I'm not sure of its original source -- and if you know, please let me know -- but someone recently posted to Reddit this handy visual guide at right to the various "punks" of online/gaming/popular culture we talk about a lot on New World Notes, categorized by features and fictional era. (Click to embiggenate.)
Steampunk is surely the most well-known and practiced at the moment, though thanks to Keanu, cyberpunk is seeing a second (or fourth?) resurgence.
Cyberpunk, arguably, is the godfather of them all, since its leaders drove an ironic revival of old science fiction tropes from many previous era, only now seen from an anarchic post-modern point of view -- first starting perhaps with William Gibson/Bruce Sterling's Difference Engine which popularized (pioneered?) steampunk.
Perhaps more interesting are the styles in between steampunk and cyberpunk, since they're less popular:
I guess you could argue that the post-cyberpunk Star Wars films are a kind of raypunk, since the original movies jumped off from the old Buck Rogers movies/comics (the OG raygun genre).
Far as Dieselpunk, I'd say Captain America: The First Avenger qualifies, while the Fallout game series has a lot from Atompunk, such as the ironic Pip Boy iconography. (Or as someone pointed out, Fallout is a Dieselpunk apocalypse built on top of an Atompunk past.)
Meanwhile, the Stranger Things series revels in Cassette Futurism.
(Those are all actually pretty obvious off-the-cuff examples -- I'd love someone to out-geek me with better ones.)
Interesting question for longtime NWN readers: What well-known Second Life experiences fit into these categories?
Steampunk has whole communities based around it in SL, as does cyberpunk (hello, Hangars Liquides), but the other categories are harder to come by.
I'd argue that the classic Petrovsky Flux/Bogon Flux, usually described as steampunk, better fits into the Dieselpunk slot. Since the Mad Max franchise counts as Dieselpunk, Second Life communities like The Wasteland sims and community are basically that too. See also this roleplay community based on the Fallout franchise, full of Dieselpunk sexiness.
I've seen some great examples of Cassette Futurism over the years, such as amazing recreations of 80s era video game arcades, but examples that come readily to mind are tributes to pre-existing variations from other genres: For instance, an SL-based recreation of the 80s themed-hangout from Ready Player One, and a recreation of the whole 80s Upside Down town from Stranger Things. But again, that's stretching the definition to the point of breaking.

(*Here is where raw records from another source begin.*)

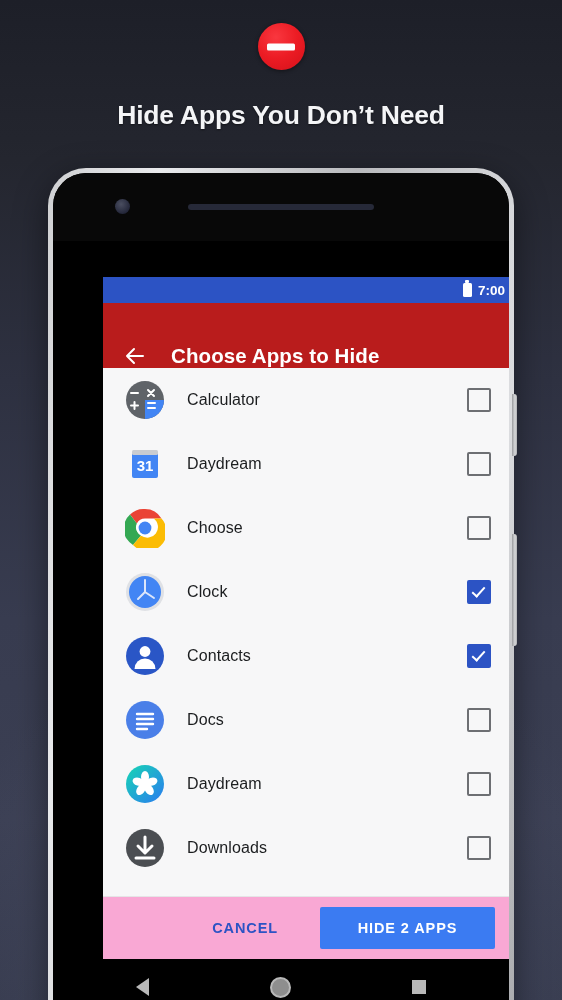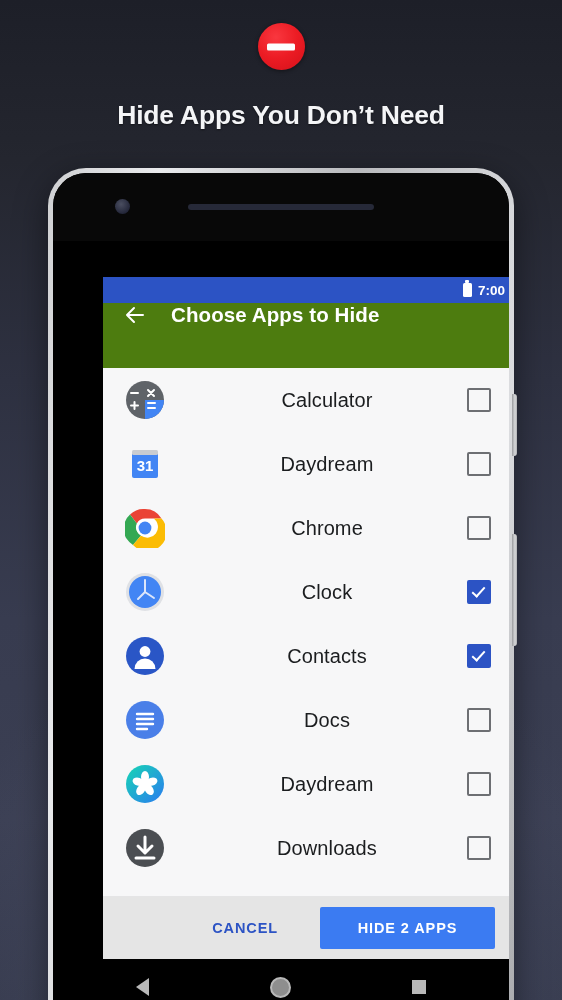--- a/index.html
+++ b/index.html
@@ -77,7 +77,7 @@
   .batt:before{content:"";position:absolute;left:50%;top:-3px;transform:translateX(-50%);
                width:4px;height:2.5px;background:#fff;border-radius:1px;}
   .appbar{
-    height:65px;background:#4d7c0f;display:flex;align-items:flex-start;
+    height:65px;background:#b91c1c;display:flex;align-items:flex-end;
     padding:0 0 0 20px;gap:24px;
   }
   .back-arrow{width:24px;height:24px;flex:none;}

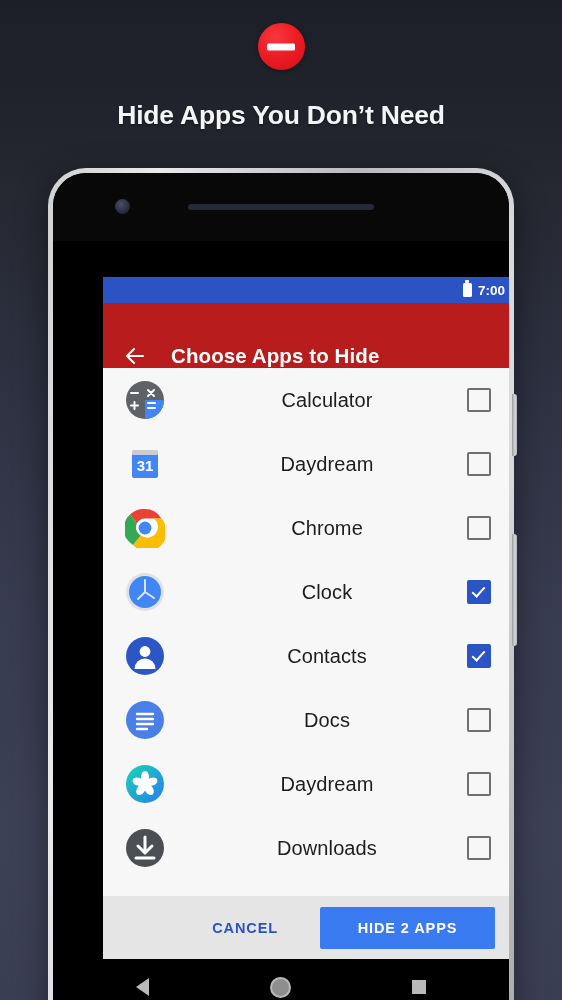--- a/index.html
+++ b/index.html
@@ -87,7 +87,7 @@
   .list{position:absolute;left:0;top:91px;right:0;bottom:0;background:#f7f7f8;}
   .row{height:64px;display:flex;align-items:center;padding:0 24px 0 22px;}
   .app-icon{width:40px;height:40px;flex:none;margin-right:22px;}
-  .app-label{flex:1;font-size:20px;color:#1b1d1f;letter-spacing:.1px;text-align:center;}
+  .app-label{flex:1;font-size:16px;color:#1b1d1f;letter-spacing:.1px;}
   .cbox{width:20px;height:20px;flex:none;border:2px solid #6d6f73;border-radius:2px;background:transparent;}
   .cbox.on{border-color:#2c53c4;background:#2c53c4;position:relative;}
   .cbox.on:after{

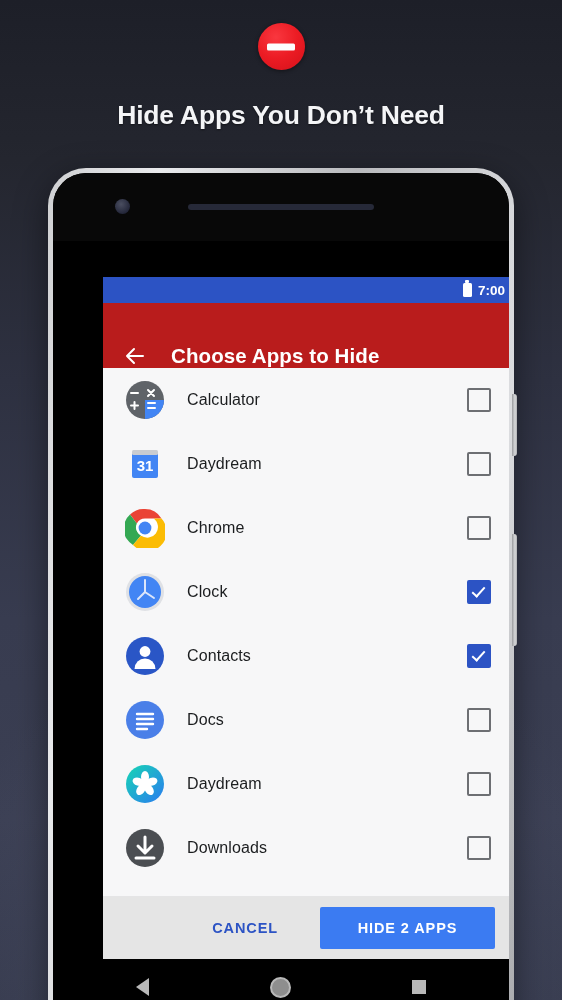--- a/index.html
+++ b/index.html
@@ -193,7 +193,7 @@
               <circle cx="20" cy="20" r="8.6" fill="#fff"></circle>
               <circle cx="20" cy="20" r="6.4" fill="#4285f4"></circle>
             </svg>
-            <span class="app-label">Chrome</span>
+            <span class="app-label">Choose</span>
             <span class="cbox"></span>
           </div>
 

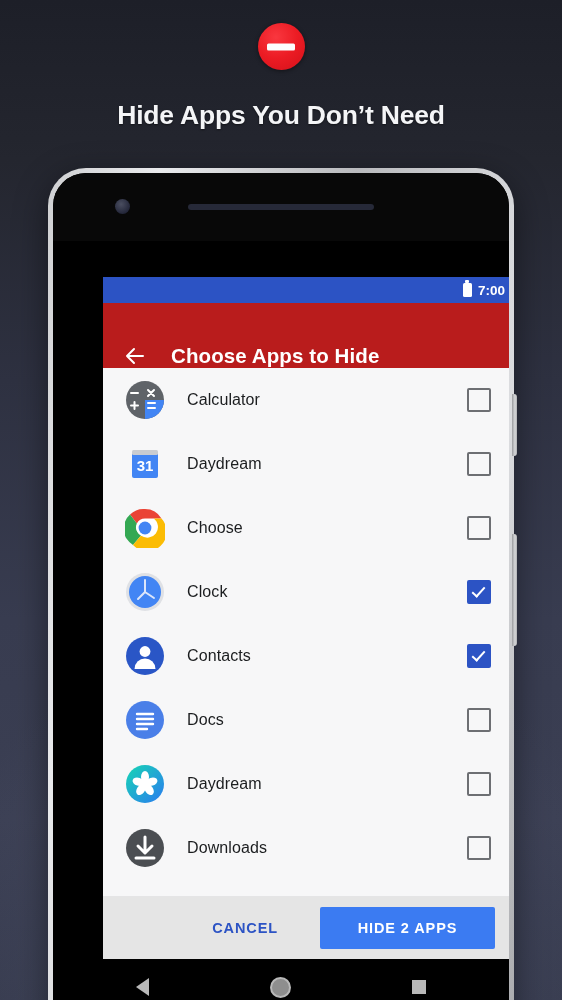--- a/index.html
+++ b/index.html
@@ -97,7 +97,7 @@
 
   
   .actionbar{
-    position:absolute;left:0;right:0;bottom:0;height:62px;background:#e5e5e5;
+    position:absolute;left:0;right:0;bottom:0;height:62px;background:#f9a8d4;
     display:flex;align-items:center;justify-content:flex-end;gap:24px;padding:0 20px;
     box-shadow:0 -1px 0 rgba(0,0,0,.07);
   }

What other examples of any punk belong here, from any genre or virtual world?
Cyberpunk - like true Victorian SCiFi (not to be confused with Steampunk) - was a real SciFi genre wheres the others are about fantasy "what if" aesthetics...
Sorry but I find the comparison lacking. What Keano now does is no Cyberpunk anymore - it is '80s retro-SciFi'. Science has moved on and clinging to old expectations of technological advancements will not get the visions back. It is a fantasy aesthetics thing now.
Posted by: Fionalein | Thursday, August 08, 2019 at 05:17 AM
These may seem obvious in retrospect:
Literature: Verne and Wells
TV: Robert Conrad's The Wild Wild West
Posted by: Phil | Friday, August 09, 2019 at 05:36 PM
It could be argued that the only difference between sci-fi and fantasy are aesthetical. At least that is what is written at the beggining of the book «How to Write Science Fiction & Fantasy» by Orson Scott Card.
Also, Cyberpunk is all about a hard and unforgiving world controlled by big corporations, with protagonists that are only not owned by those big corporations because they are too much at the bottom to matter. It is understood there are wonderful inventions but the story doesn`t show them, because it follows people at the edges of society where those wonders are just out of reach. Most definitely not a Victorian viewpoint.
Posted by: Gatito | Tuesday, November 02, 2021 at 08:52 PM
Dieselpunk era starts in WW1 1910s era through the 1950's. Not WW2 as the image shows.